We opted to host our Elasticsearch instance with elastic.co although you can spin up your own instance for free. Elasticsearch setup beyond the scope of this article. Kibana will be provided with a hosted instance. If spinning up your own instance, you will need to install and run Kibana as well.

For the Logstash/rsync server, we're running an AWS instance of Ubuntu 16.04LTS.

Logstash Installation

1. Download Logstash and extract it to /opt/logstash.

2. Setup Logstash to be run as a service with Supervisord.

Create a file: /etc/supervisor/conf.d/logstash.conf

Add the contents below to this file:

[program:logstash]
command=/opt/logstash/bin/logstash -f /etc/logstash/conf.d
autorestart=true
environment=HOME="/root"

Don't start it yet, but now Logstash can managed with systemctl. i.e. systemctl start supervisor

Log Directory, Rsync, and Cron

In order to rsync logs to your server, you will need SSH access to your host.
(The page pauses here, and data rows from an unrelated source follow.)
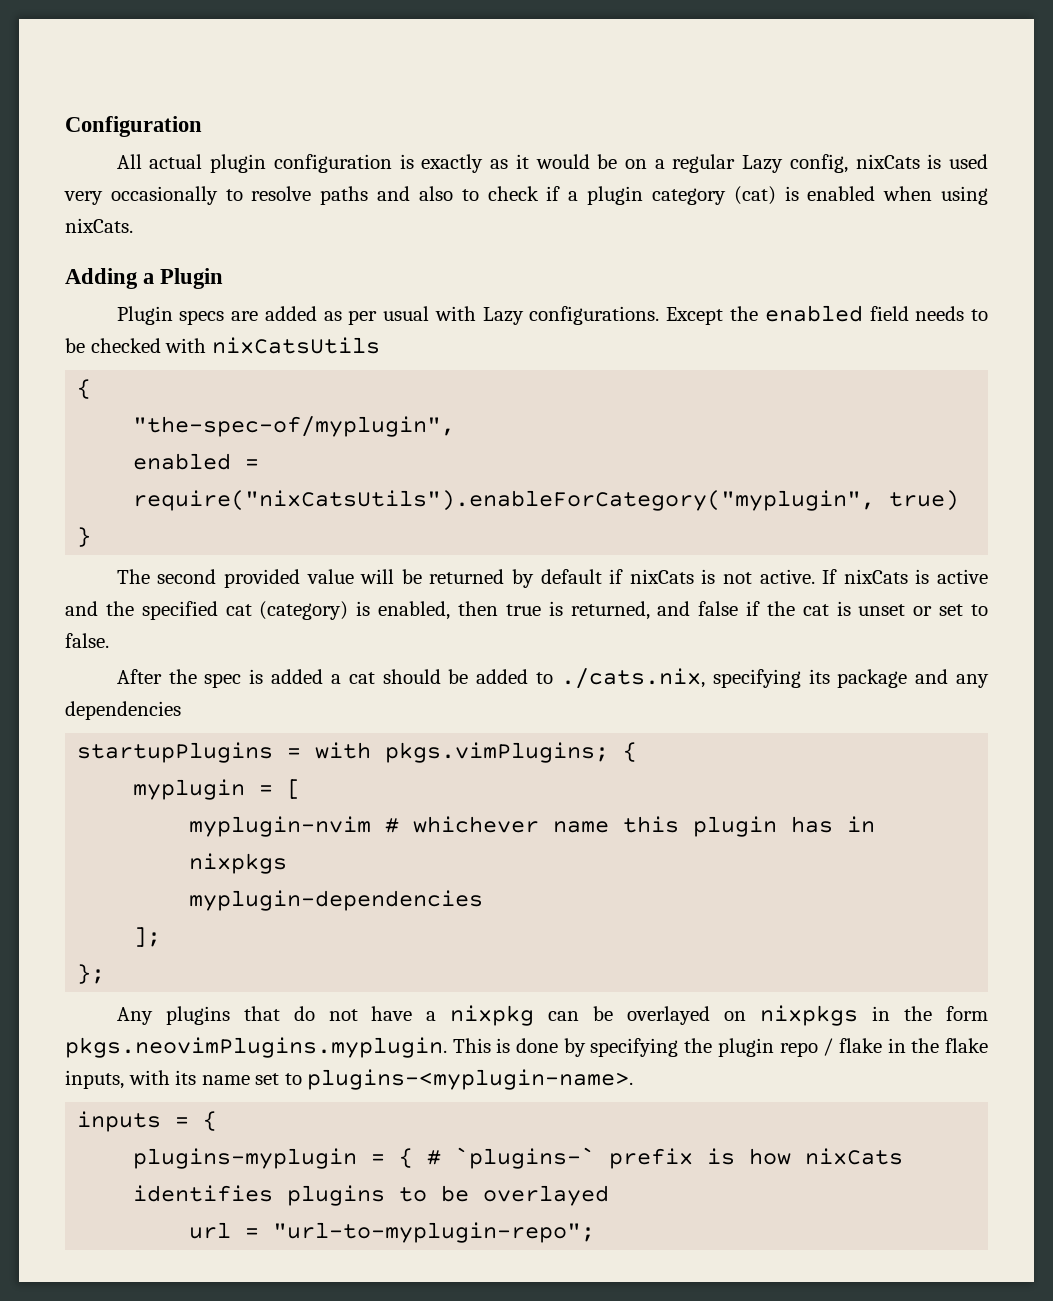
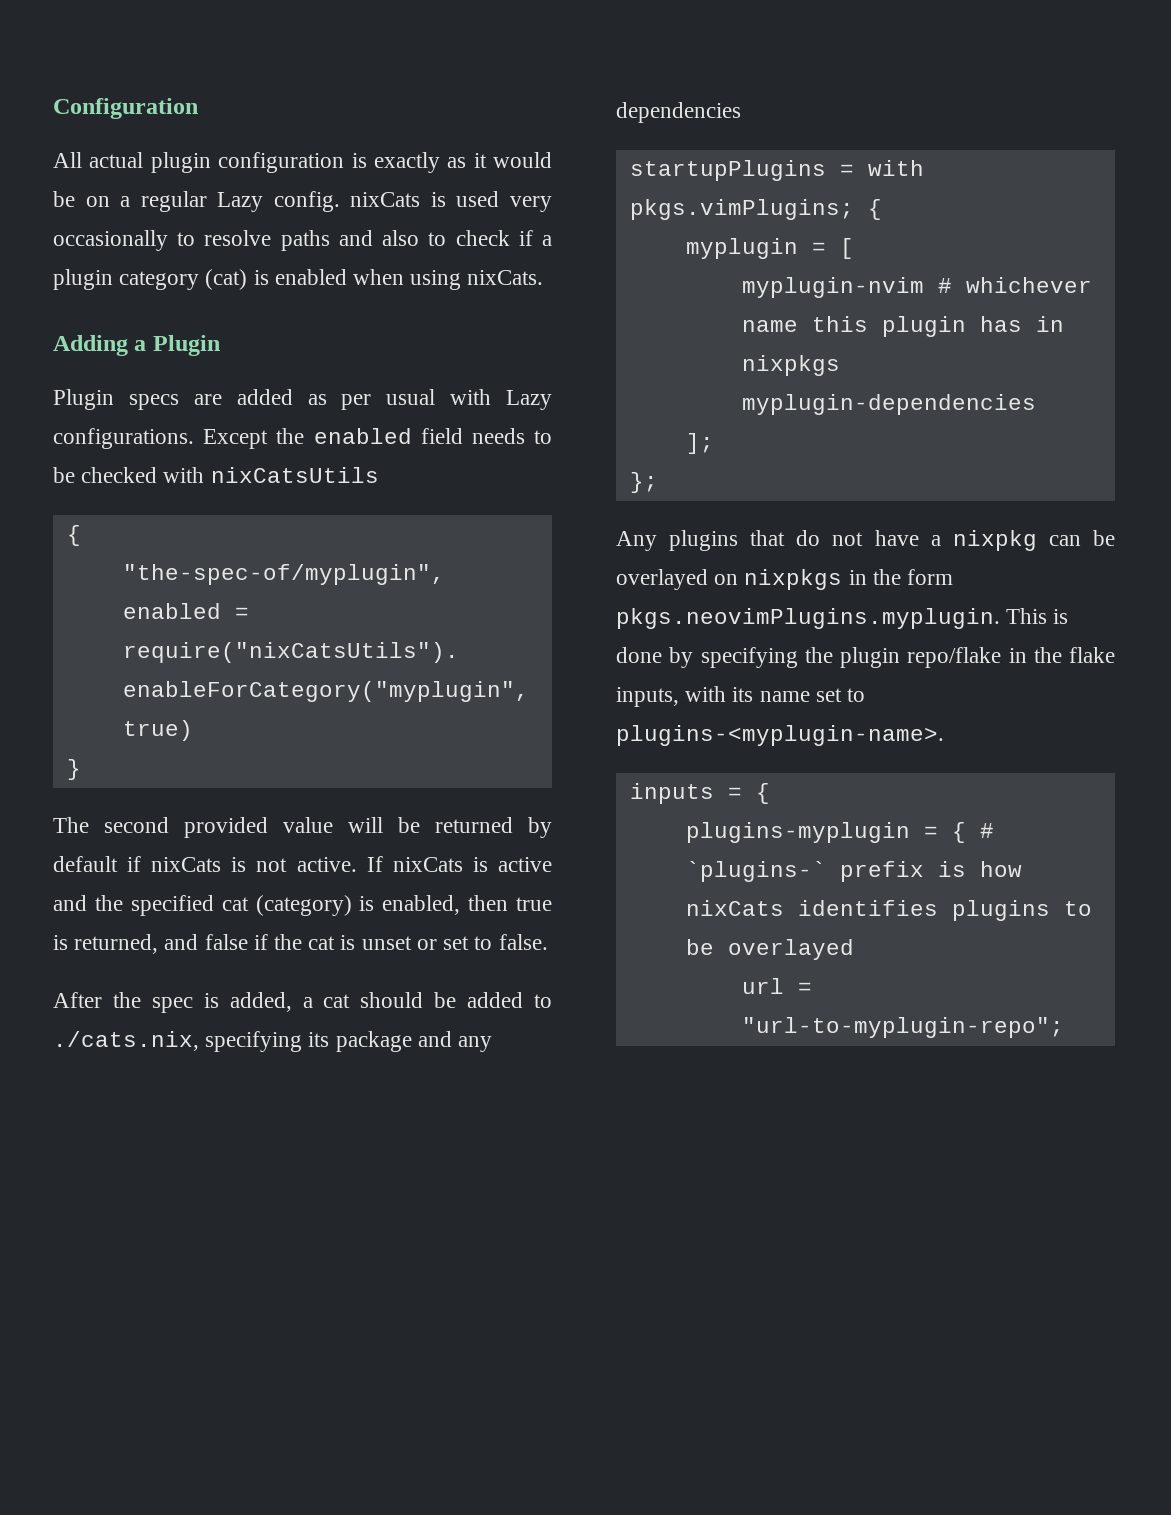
- All actual plugin configuration is exactly as it would be on a regular Lazy config, nixCats is used very occasionally to resolve paths and also to check if a plugin category (cat) is enabled when using nixCats.
+ All actual plugin configuration is exactly as it would be on a regular Lazy config. nixCats is used very occasionally to resolve paths and also to check if a plugin category (cat) is enabled when using nixCats.
- After the spec is added a cat should be added to ./cats.nix, specifying its package and any dependencies
+ After the spec is added, a cat should be added to ./cats.nix, specifying its package and any dependencies
- Any plugins that do not have a nixpkg can be overlayed on nixpkgs in the form pkgs.neovimPlugins.myplugin. This is done by specifying the plugin repo / flake in the flake inputs, with its name set to plugins-<myplugin-name>.
+ Any plugins that do not have a nixpkg can be overlayed on nixpkgs in the form pkgs.neovimPlugins.myplugin. This is done by specifying the plugin repo/flake in the flake inputs, with its name set to plugins-<myplugin-name>.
Typically you will generate SSH keys for this server, then add the key to your host. The rest of this article assumes you have this configured.

1. Create a directory to store your logs:

$ mkdir -p /opt/log/mysite

2. Create a file for rsync commands:

$ touch /opt/bin/sync-logs.sh && chmod +x /opt/bin/sync-logs.sh

This file will be executed via cron to pull down the latest log file from the web host.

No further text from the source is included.